» Web interface edit records
BEGIN

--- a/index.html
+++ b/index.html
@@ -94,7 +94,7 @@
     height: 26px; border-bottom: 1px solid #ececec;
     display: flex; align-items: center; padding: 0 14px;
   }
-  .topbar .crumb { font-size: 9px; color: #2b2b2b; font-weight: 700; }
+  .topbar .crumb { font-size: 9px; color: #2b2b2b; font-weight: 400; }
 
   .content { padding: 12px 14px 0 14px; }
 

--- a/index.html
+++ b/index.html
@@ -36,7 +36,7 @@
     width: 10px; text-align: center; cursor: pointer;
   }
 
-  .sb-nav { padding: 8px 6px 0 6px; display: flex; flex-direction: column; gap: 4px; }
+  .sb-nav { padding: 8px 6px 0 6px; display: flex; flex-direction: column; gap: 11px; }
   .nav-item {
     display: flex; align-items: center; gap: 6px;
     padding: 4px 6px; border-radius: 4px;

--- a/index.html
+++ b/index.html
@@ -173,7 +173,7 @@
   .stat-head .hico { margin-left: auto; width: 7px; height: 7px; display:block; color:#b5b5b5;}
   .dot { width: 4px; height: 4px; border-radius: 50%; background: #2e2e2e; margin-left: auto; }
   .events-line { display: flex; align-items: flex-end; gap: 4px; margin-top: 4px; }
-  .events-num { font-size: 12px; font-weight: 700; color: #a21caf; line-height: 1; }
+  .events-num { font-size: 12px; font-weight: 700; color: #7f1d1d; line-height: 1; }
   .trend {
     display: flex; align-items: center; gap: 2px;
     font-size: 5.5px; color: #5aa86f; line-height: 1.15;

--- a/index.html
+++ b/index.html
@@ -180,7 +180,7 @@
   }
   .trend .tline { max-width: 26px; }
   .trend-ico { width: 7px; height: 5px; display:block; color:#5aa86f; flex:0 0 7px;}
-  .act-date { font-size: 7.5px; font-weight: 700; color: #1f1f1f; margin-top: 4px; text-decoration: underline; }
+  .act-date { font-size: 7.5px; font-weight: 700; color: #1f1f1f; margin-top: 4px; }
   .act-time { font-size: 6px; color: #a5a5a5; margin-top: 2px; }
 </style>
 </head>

END

» What is needed
Check each line of the entries above, and show every one holding the word "size".

» Result below
-  .topbar .crumb { font-size: 9px; color: #2b2b2b; font-weight: 700; }
+  .topbar .crumb { font-size: 9px; color: #2b2b2b; font-weight: 400; }
-  .events-num { font-size: 12px; font-weight: 700; color: #a21caf; line-height: 1; }
+  .events-num { font-size: 12px; font-weight: 700; color: #7f1d1d; line-height: 1; }
     font-size: 5.5px; color: #5aa86f; line-height: 1.15;
-  .act-date { font-size: 7.5px; font-weight: 700; color: #1f1f1f; margin-top: 4px; text-decoration: underline; }
+  .act-date { font-size: 7.5px; font-weight: 700; color: #1f1f1f; margin-top: 4px; }
   .act-time { font-size: 6px; color: #a5a5a5; margin-top: 2px; }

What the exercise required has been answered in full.